How to convert an iterable to a stream?

Asked 11/7, 2011 at 23:18 Answered 14/8, 2020 at 18:58

If I've got an iterable containing strings, is there a simple way to turn it into a stream? I want to do something like this:

def make_file():
    yield "hello\n"
    yield "world\n"

output = tarfile.TarFile(…)
stream = iterable_to_stream(make_file())
output.addfile(…, stream)

Jobey answered 11/7, 2011 at 23:18 Comment(4)

I don't know streams well, but do you want stream = io.StringIO("".join(make_file())) ? – Abhorrence 11/7, 2011 at 23:25

Nope — I don't want that. make_file() may return a large file, and I'd rather not load it into memory. – Jobey 11/7, 2011 at 23:41

interesting link: hg.python.org/cpython/file/ab162f925761/Lib/tarfile.py#l249 – Altman 12/7, 2011 at 4:2

@TokenMacGuy: Sorry, I don't think I see the significance of that link… – Jobey 12/7, 2011 at 4:4

Here's my streaming iterator an experimental branch of urllib3 supporting streaming chunked request via iterables:

class IterStreamer(object):
    """
    File-like streaming iterator.
    """
    def __init__(self, generator):
        self.generator = generator
        self.iterator = iter(generator)
        self.leftover = ''

    def __len__(self):
        return self.generator.__len__()

    def __iter__(self):
        return self.iterator

    def next(self):
        return self.iterator.next()

    def read(self, size):
        data = self.leftover
        count = len(self.leftover)

        if count < size:
            try:
                while count < size:
                    chunk = self.next()
                    data += chunk
                    count += len(chunk)
            except StopIteration:
                pass

        self.leftover = data[size:]

        return data[:size]

Source with context: https://github.com/shazow/urllib3/blob/filepost-stream/urllib3/filepost.py#L23

Alas this code hasn't made it into the stable branch yet as sizeless chunked requests are poorly supported, but it should be a good foundation for what you're trying to do. See the source link for examples showing how it can be used.

Bilbrey answered 12/7, 2011 at 2:40 Comment(10)

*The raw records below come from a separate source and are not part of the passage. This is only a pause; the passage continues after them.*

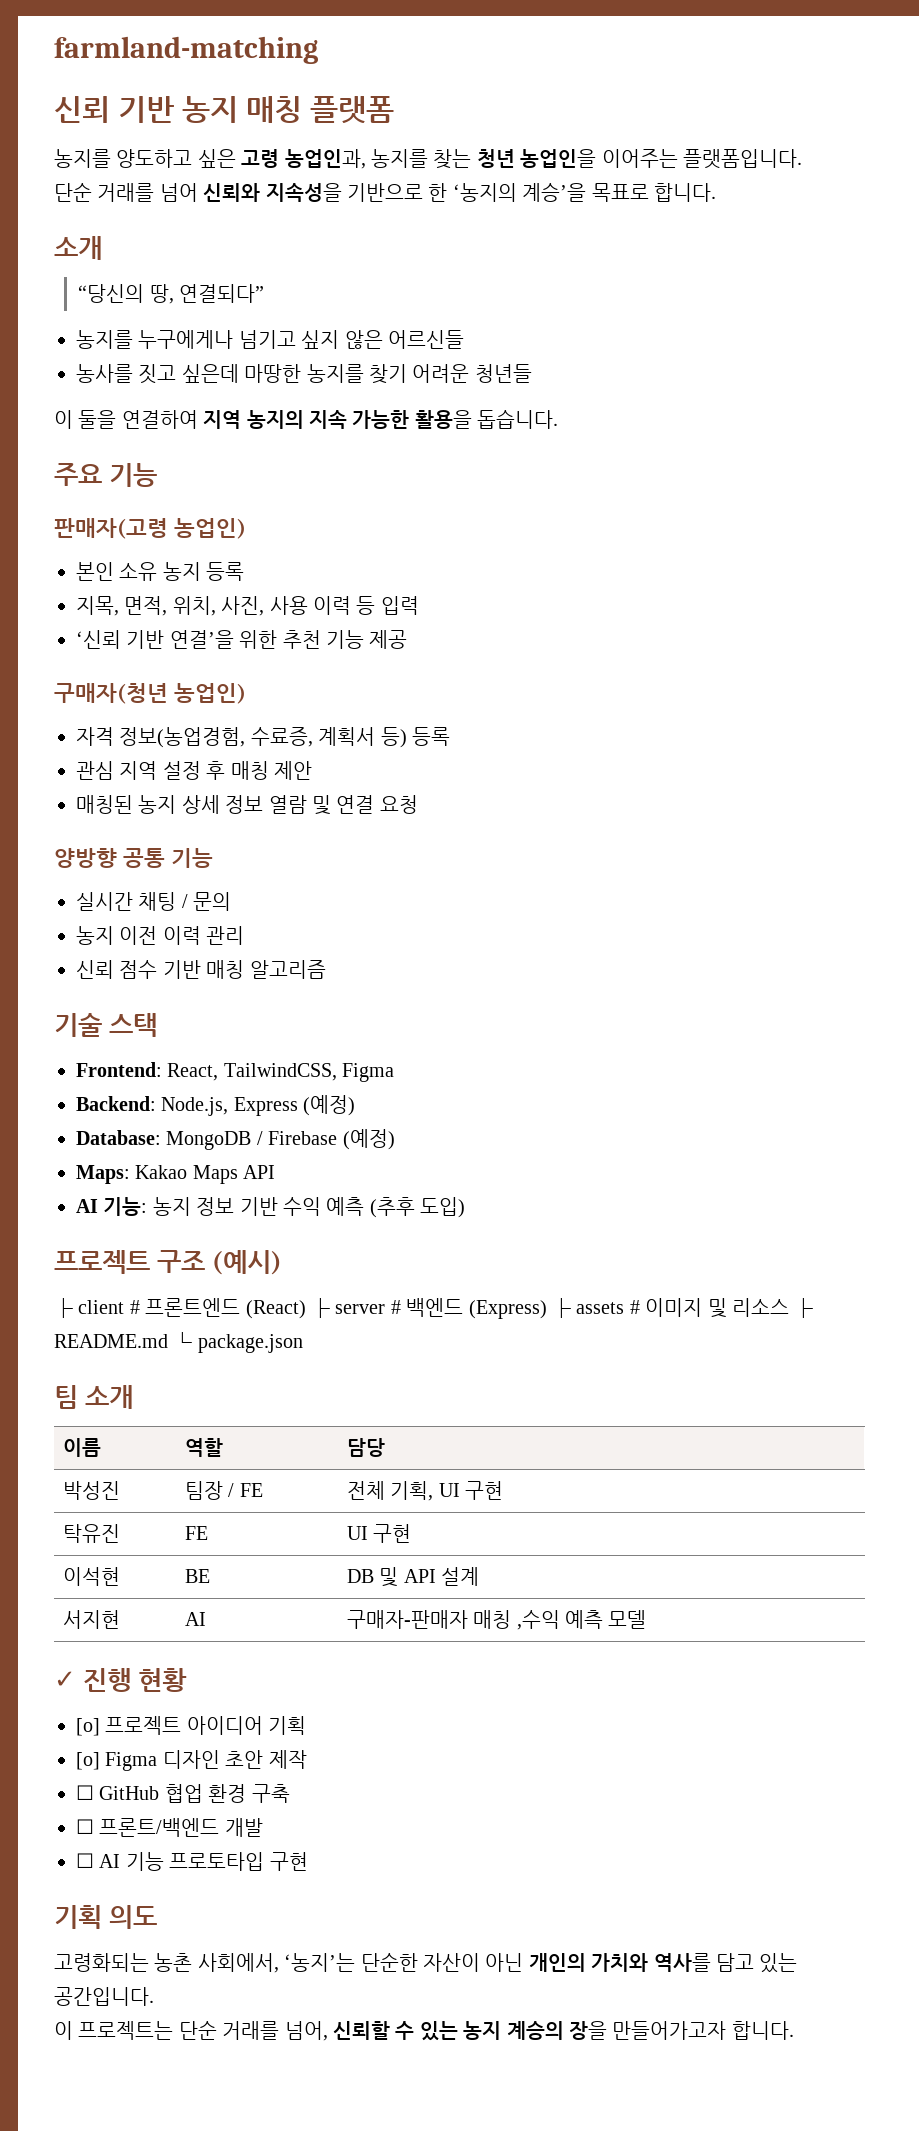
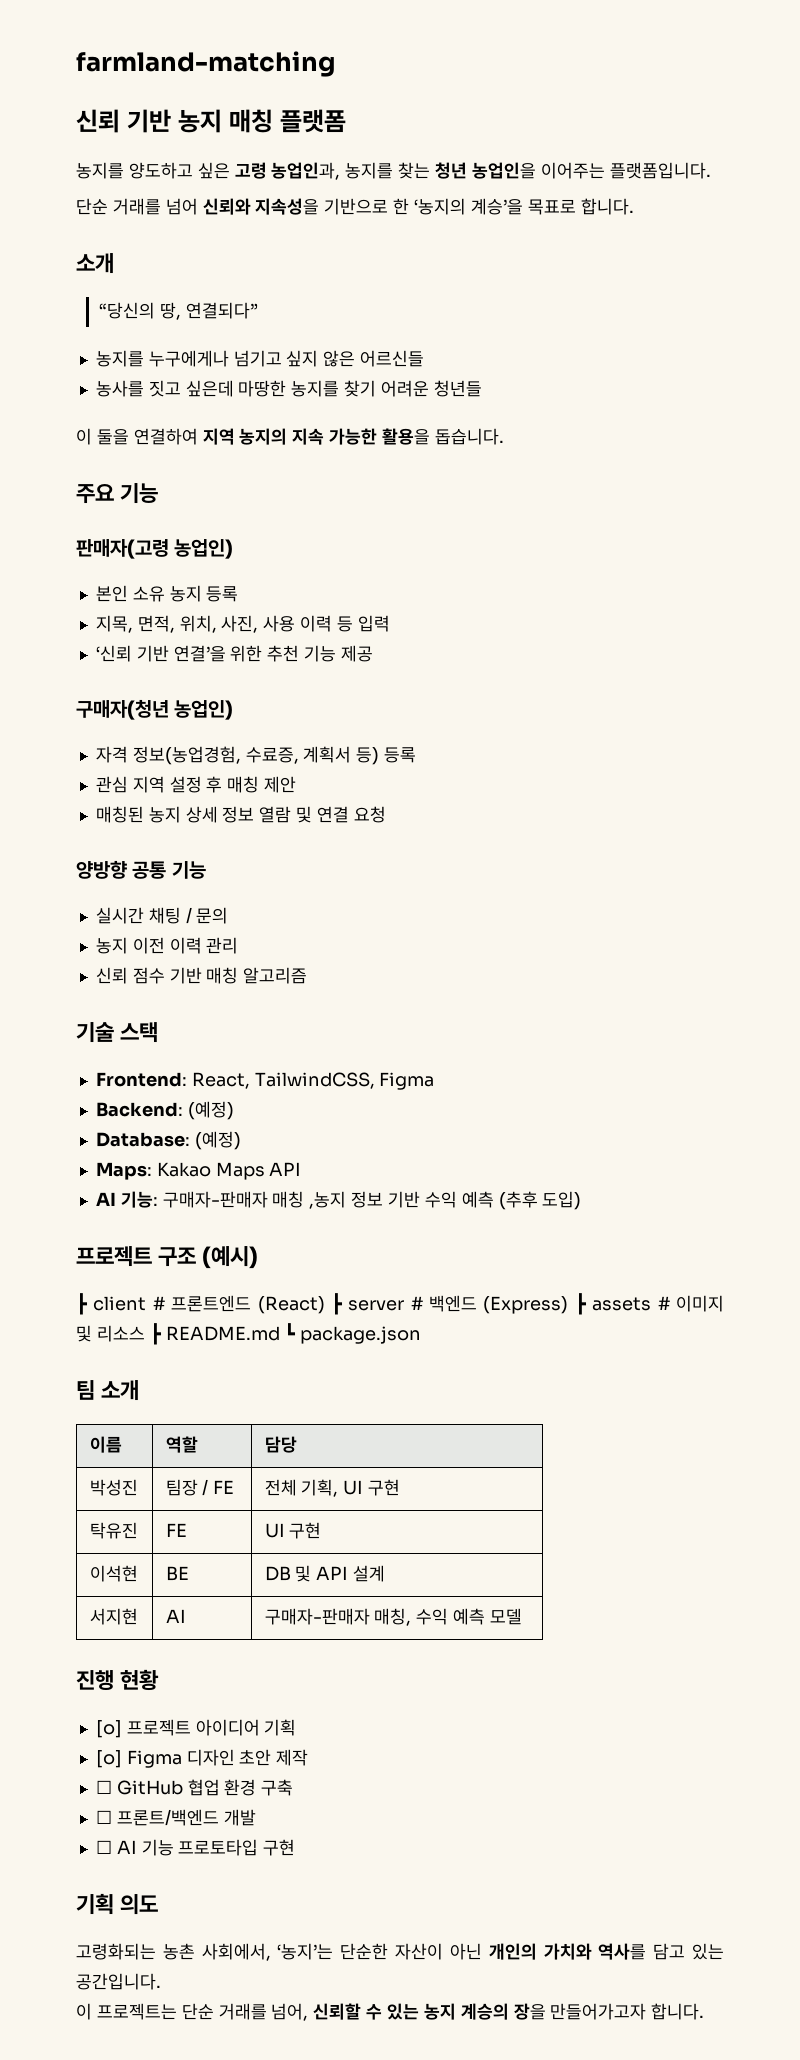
- Backend: Node.js, Express (예정)
+ Backend: (예정)
- Database: MongoDB / Firebase (예정)
+ Database: (예정)
- AI 기능: 농지 정보 기반 수익 예측 (추후 도입)
+ AI 기능: 구매자-판매자 매칭 ,농지 정보 기반 수익 예측 (추후 도입)
- 서지현 | AI | 구매자-판매자 매칭 ,수익 예측 모델
+ 서지현 | AI | 구매자-판매자 매칭, 수익 예측 모델
- ✓ 진행 현황
+ 진행 현황

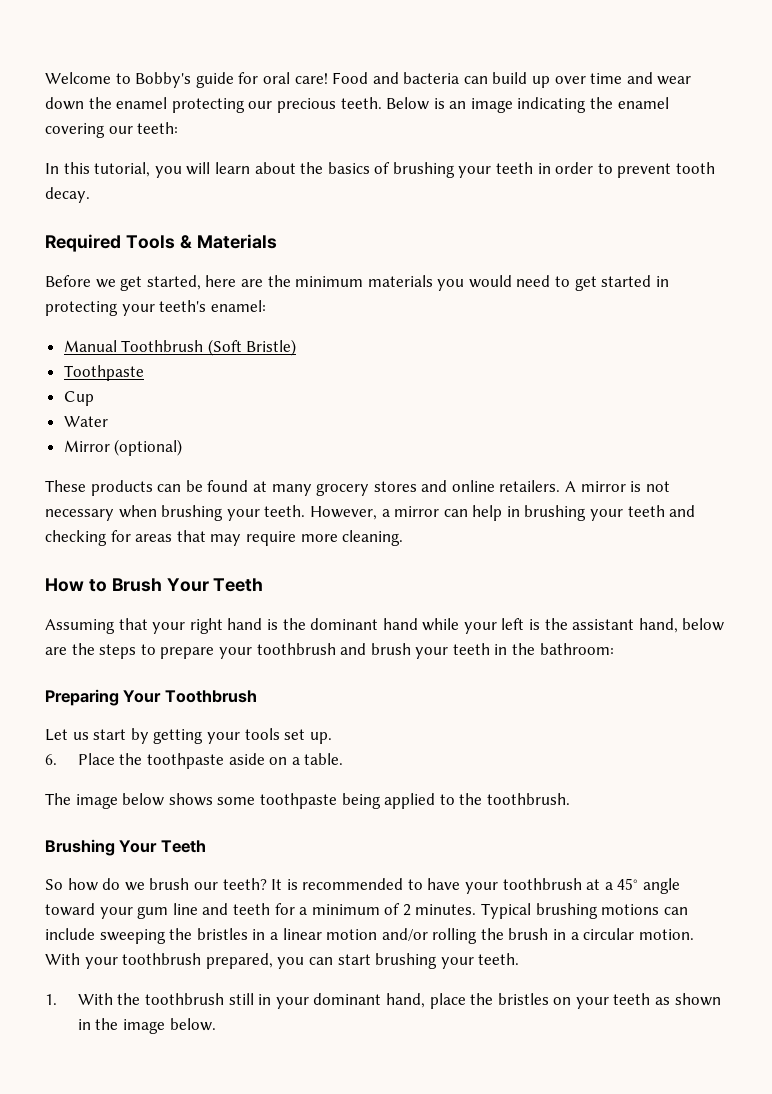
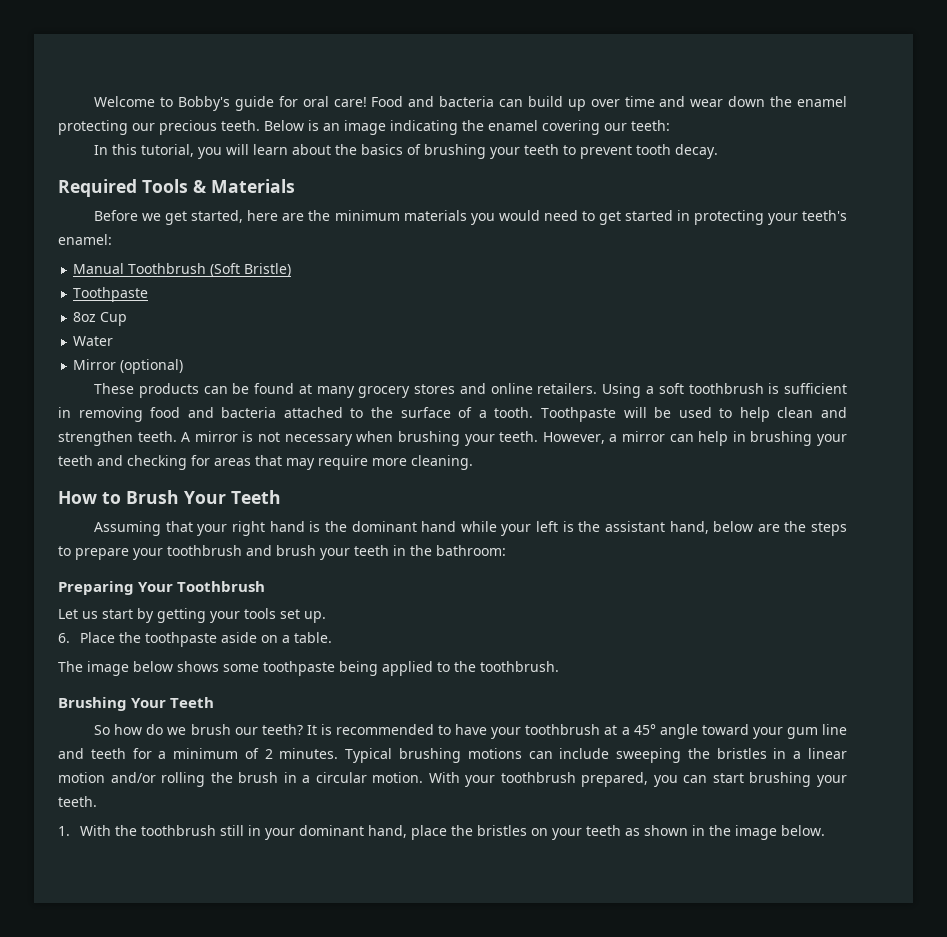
- In this tutorial, you will learn about the basics of brushing your teeth in order to prevent tooth decay.
+ In this tutorial, you will learn about the basics of brushing your teeth to prevent tooth decay.
- Cup
+ 8oz Cup
+ Using a soft toothbrush is sufficient in removing food and bacteria attached to the surface of a tooth. Toothpaste will be used to help clean and strengthen teeth.

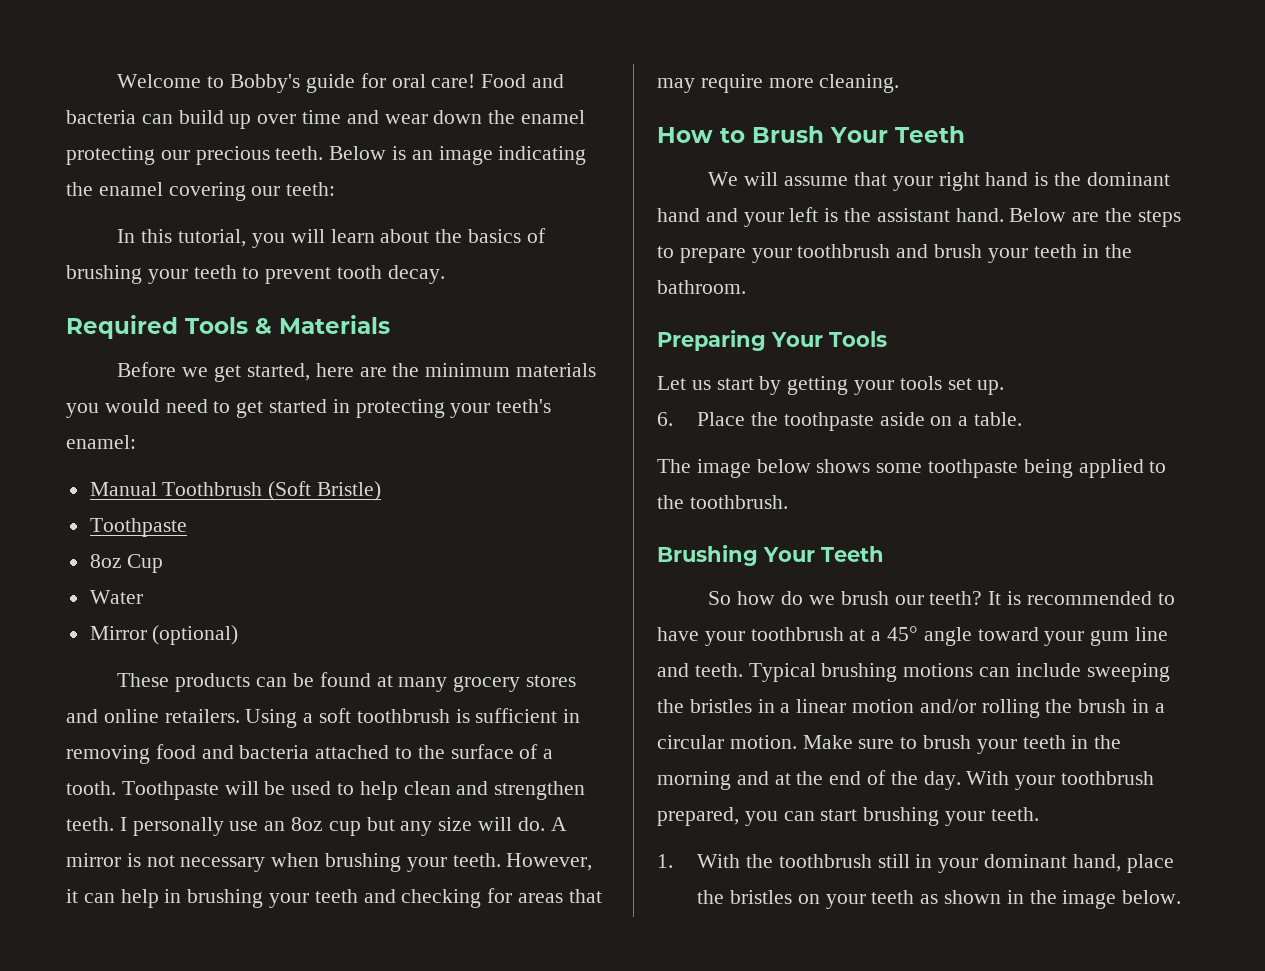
+ I personally use an 8oz cup but any size will do.
- However, a mirror can help in brushing your teeth and checking for areas that may require more cleaning.
+ However, it can help in brushing your teeth and checking for areas that may require more cleaning.
- Assuming that your right hand is the dominant hand while your left is the assistant hand, below are the steps to prepare your toothbrush and brush your teeth in the bathroom:
+ We will assume that your right hand is the dominant hand and your left is the assistant hand. Below are the steps to prepare your toothbrush and brush your teeth in the bathroom.
- Preparing Your Toothbrush
+ Preparing Your Tools
- It is recommended to have your toothbrush at a 45° angle toward your gum line and teeth for a minimum of 2 minutes.
+ It is recommended to have your toothbrush at a 45° angle toward your gum line and teeth.
+ Make sure to brush your teeth in the morning and at the end of the day.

This has a bug where it will continue to emit the last leftover bit of data forever. – Subchaser 2/5, 2012 at 20:33

Swap out the pass for return data and the bug is gone. – Latimer 24/9, 2012 at 9:33

No. Swap out the pass for self.leftover = ''; return data and the bug is gone. – Banyan 2/5, 2013 at 14:33

Fixed the bug you guys mentioned. Sorry for the lack of response, didn't notice Stackoverflow's notifications for a long time. :) – Bilbrey 2/5, 2013 at 17:54

Hyperlinks are broken. – Moisture 28/11, 2013 at 6:37

@Mechanicalsnail Thanks for letting me know. Alas I no longer have a mirror of that branch. :( Updated the answer accordingly. – Bilbrey 29/11, 2013 at 21:59

@Mechanicalsnail Good news. Found a backup. Updated the links. :) – Bilbrey 29/11, 2013 at 22:16

Your __iter__ implementation is incorrect as it should iterate over the lines, not the chunks of the iterator. – Chantellechanter 10/3, 2014 at 14:47

read still has a bug with stale leftover, fixed by the changes in this diff github.com/jennyyuejin/Kaggle/commit/… – Lotty 4/1, 2016 at 18:59

Thank you James -- your version seems to be the only one that completely fixes the stale leftover. Funny how difficult this has proven to be. – Melliemelliferous 22/5, 2020 at 17:3

Python 3 has a new I/O stream API (library docs), replacing the old file-like object protocol. (The new API is also available in Python 2 in the io module, and it's backwards-compatible with the file-like object protocol.)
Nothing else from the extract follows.